> [PROMPT] Though the entries contain pictures, the copy you make should hold only the rest, exactly as written.

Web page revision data

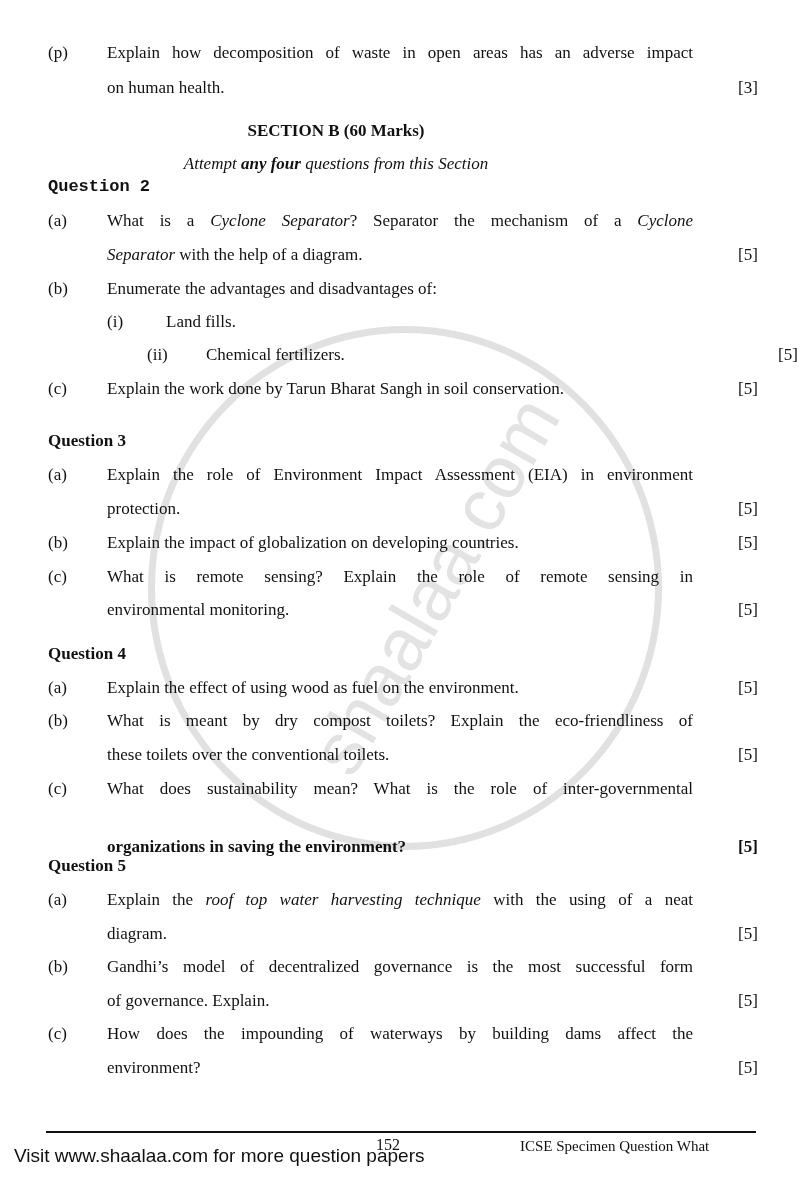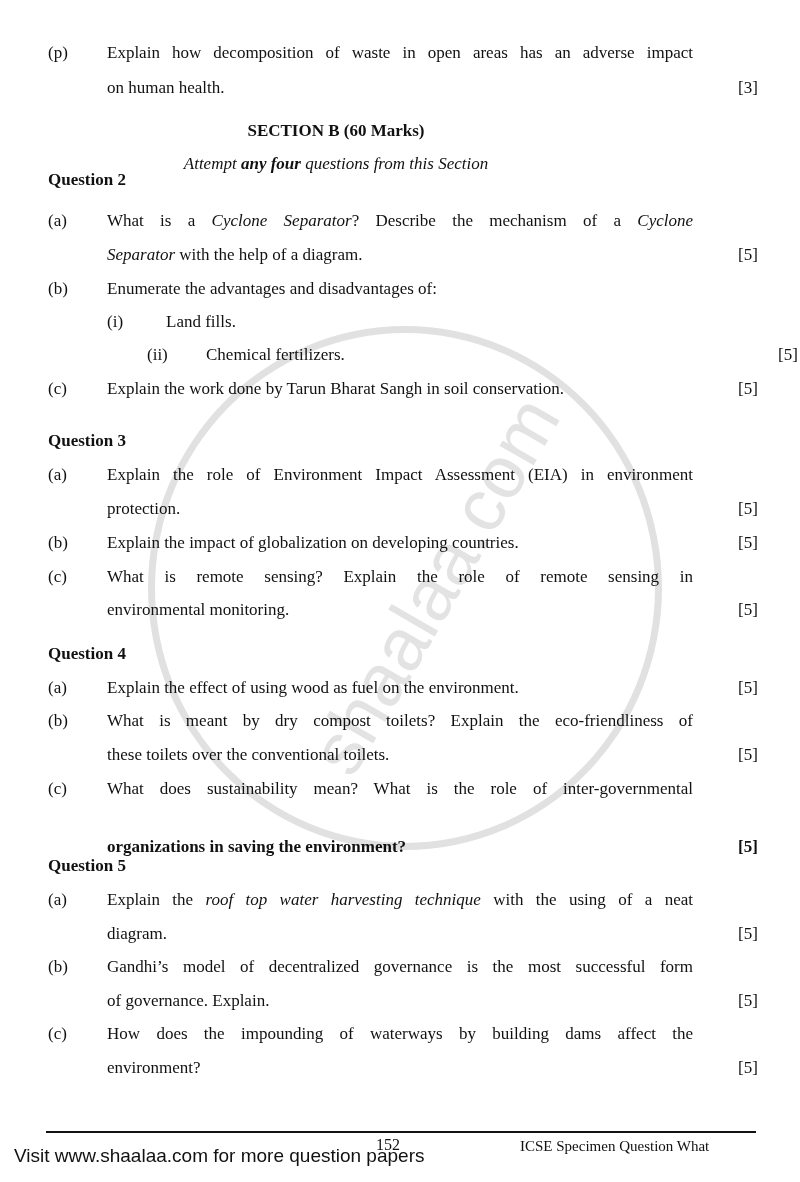"Question 2" div.qhead { font-family: none -> Liberation Mono, monospace; top: 170px -> 177px }
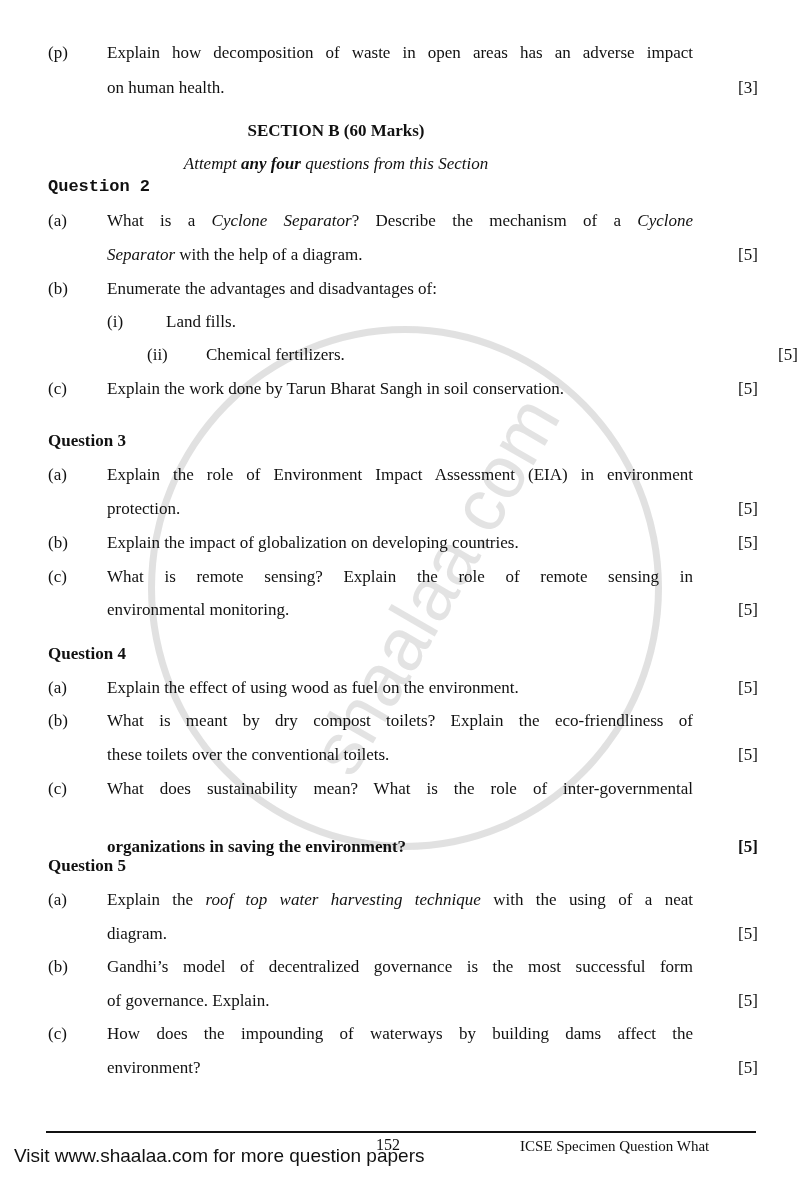"? Describe the mechanism of" span { text: Describe -> Separator }
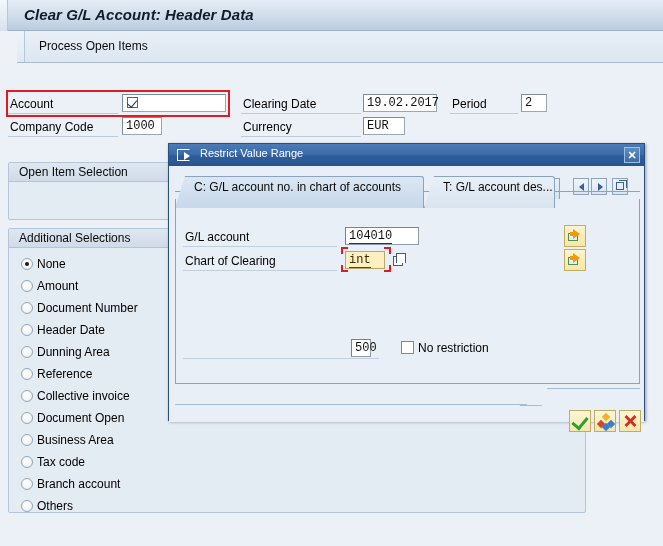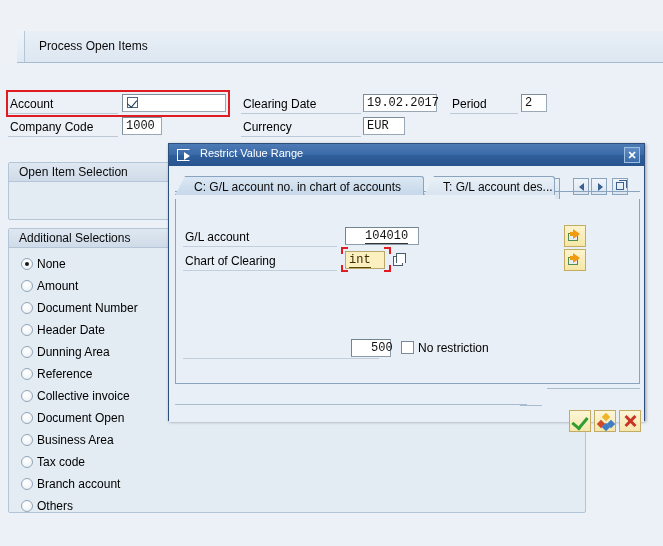"Clear G/L Account: Header Data" div.win-titlebar { html: none -> <div> <div></div> <div>Clear G/L Account: Header Data</div> </div> }
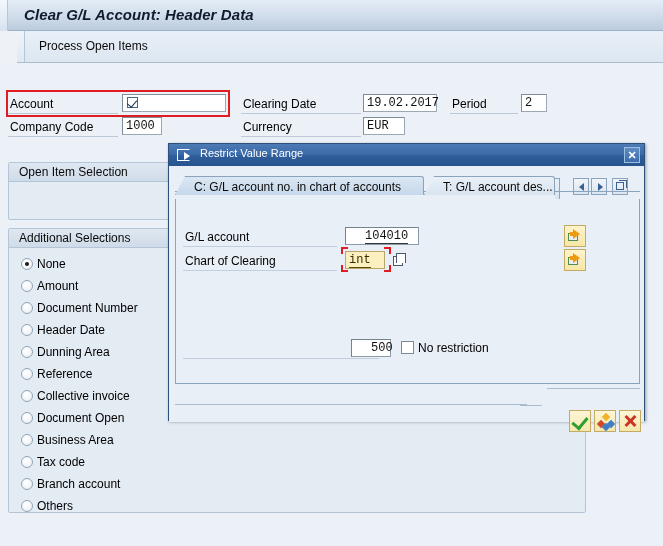"C: G/L account no. in" .tab { height: 19px -> 32px }
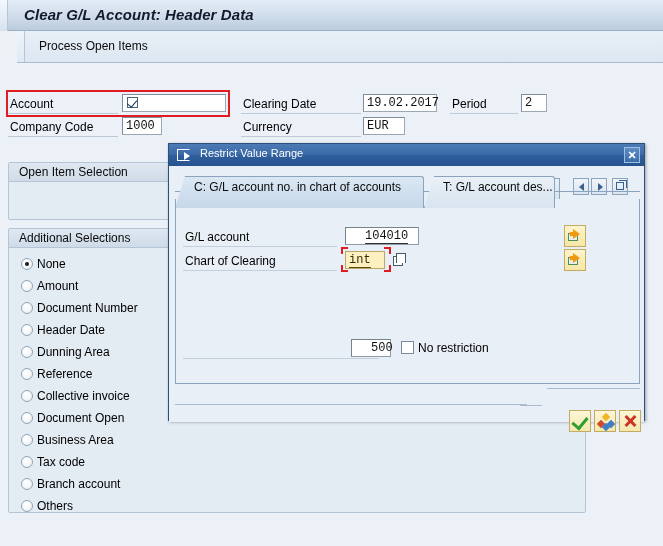"104010" .dlg-inp { padding: 0 19px -> 0 3px }
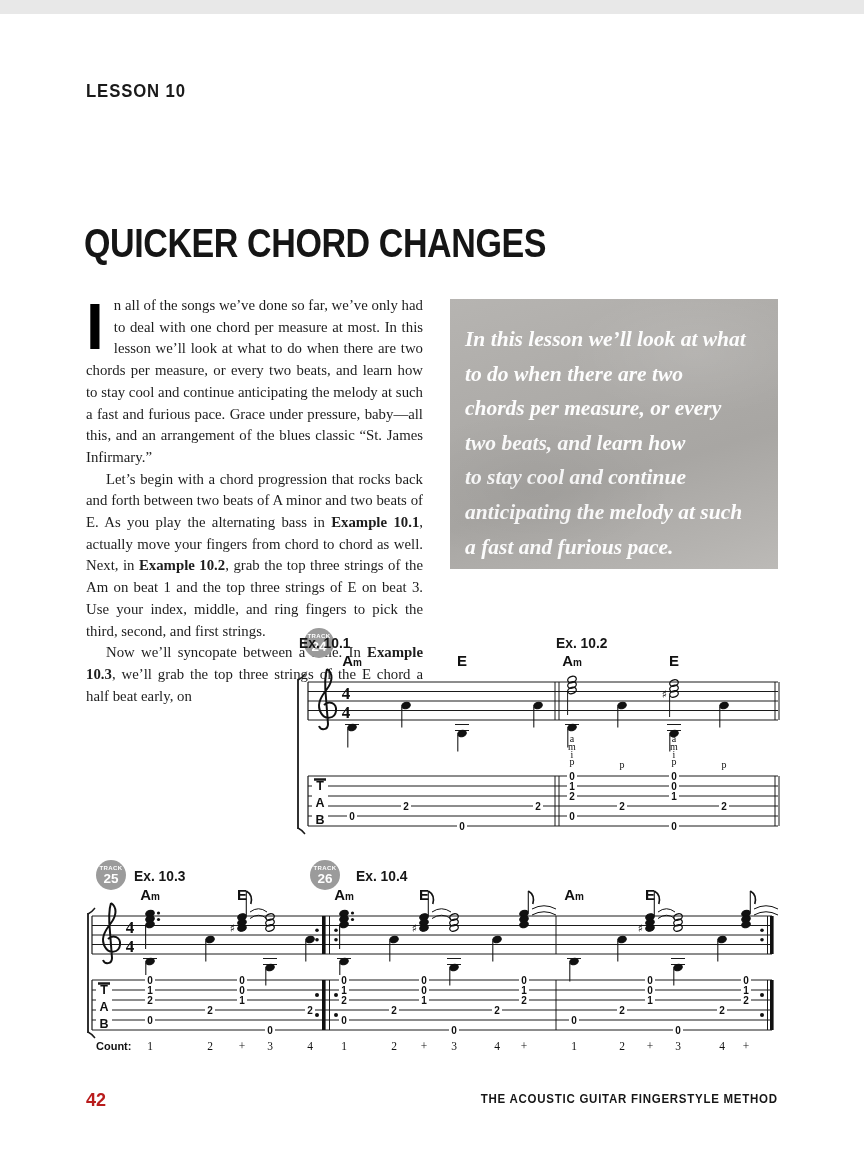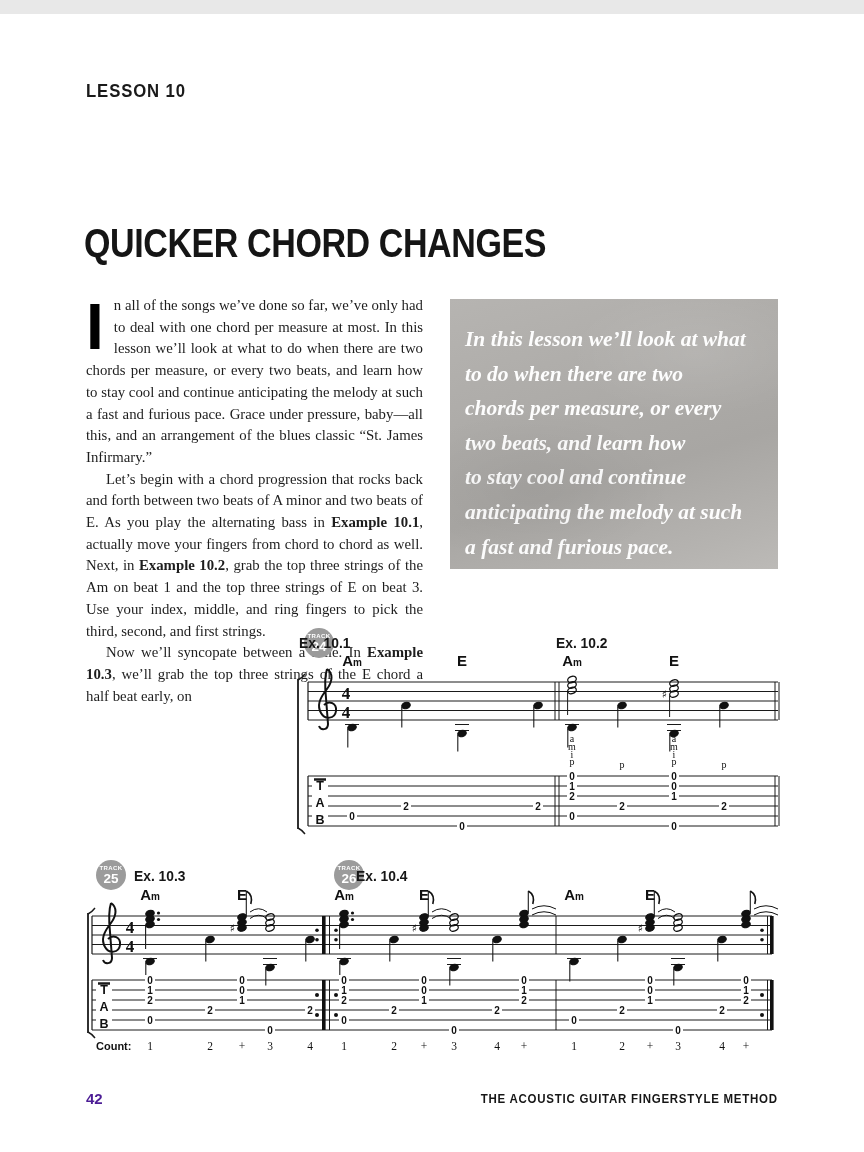"26" div.badge { left: 334px -> 310px }
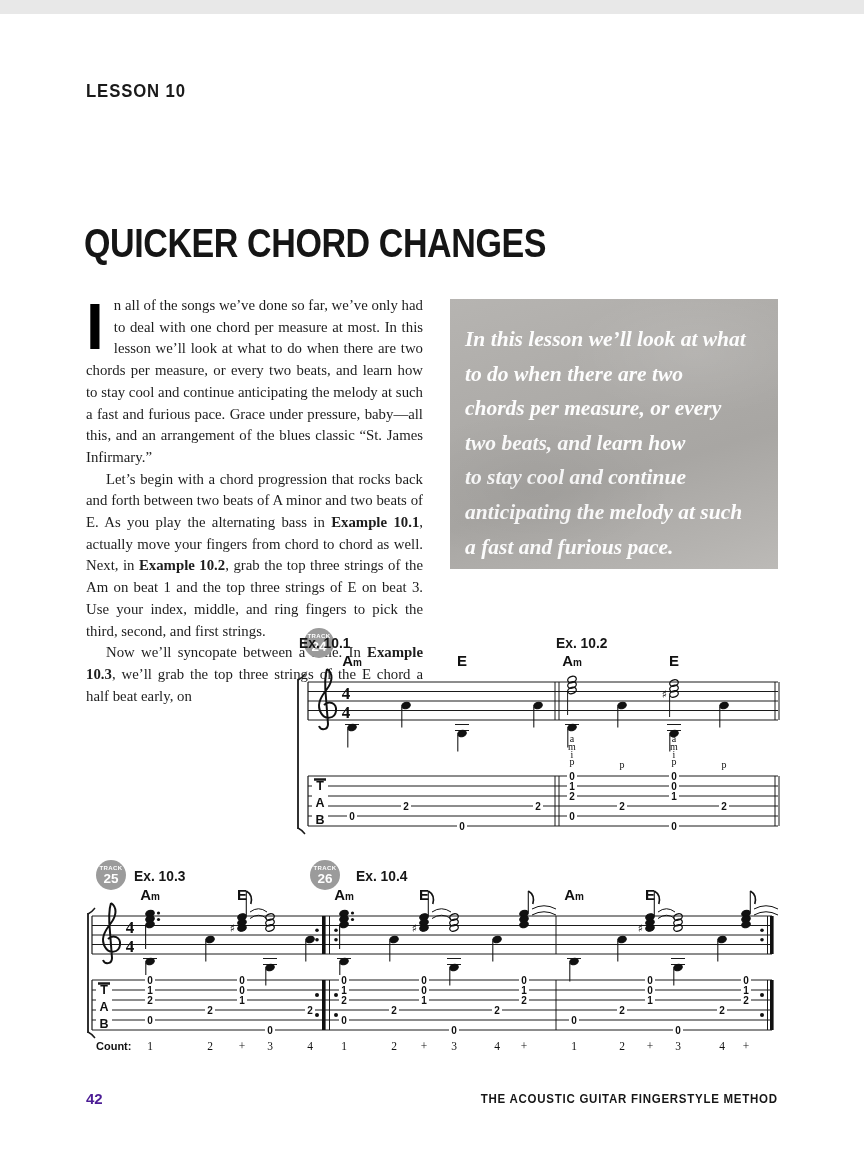"42" .pagenum { color: #4c1d95 -> #b91c1c; font-size: 15px -> 18px }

> [RESPONSE TO THE TASK]
"Question 2" div.qhead { font-family: none -> Liberation Mono, monospace; top: 170px -> 177px }
"? Describe the mechanism of" span { text: Describe -> Separator }
"Clear G/L Account: Header Data" div.win-titlebar { html: none -> <div> <div></div> <div>Clear G/L Account: Header Data</div> </div> }
"C: G/L account no. in" .tab { height: 19px -> 32px }
"104010" .dlg-inp { padding: 0 19px -> 0 3px }
"26" div.badge { left: 334px -> 310px }
"42" .pagenum { color: #4c1d95 -> #b91c1c; font-size: 15px -> 18px }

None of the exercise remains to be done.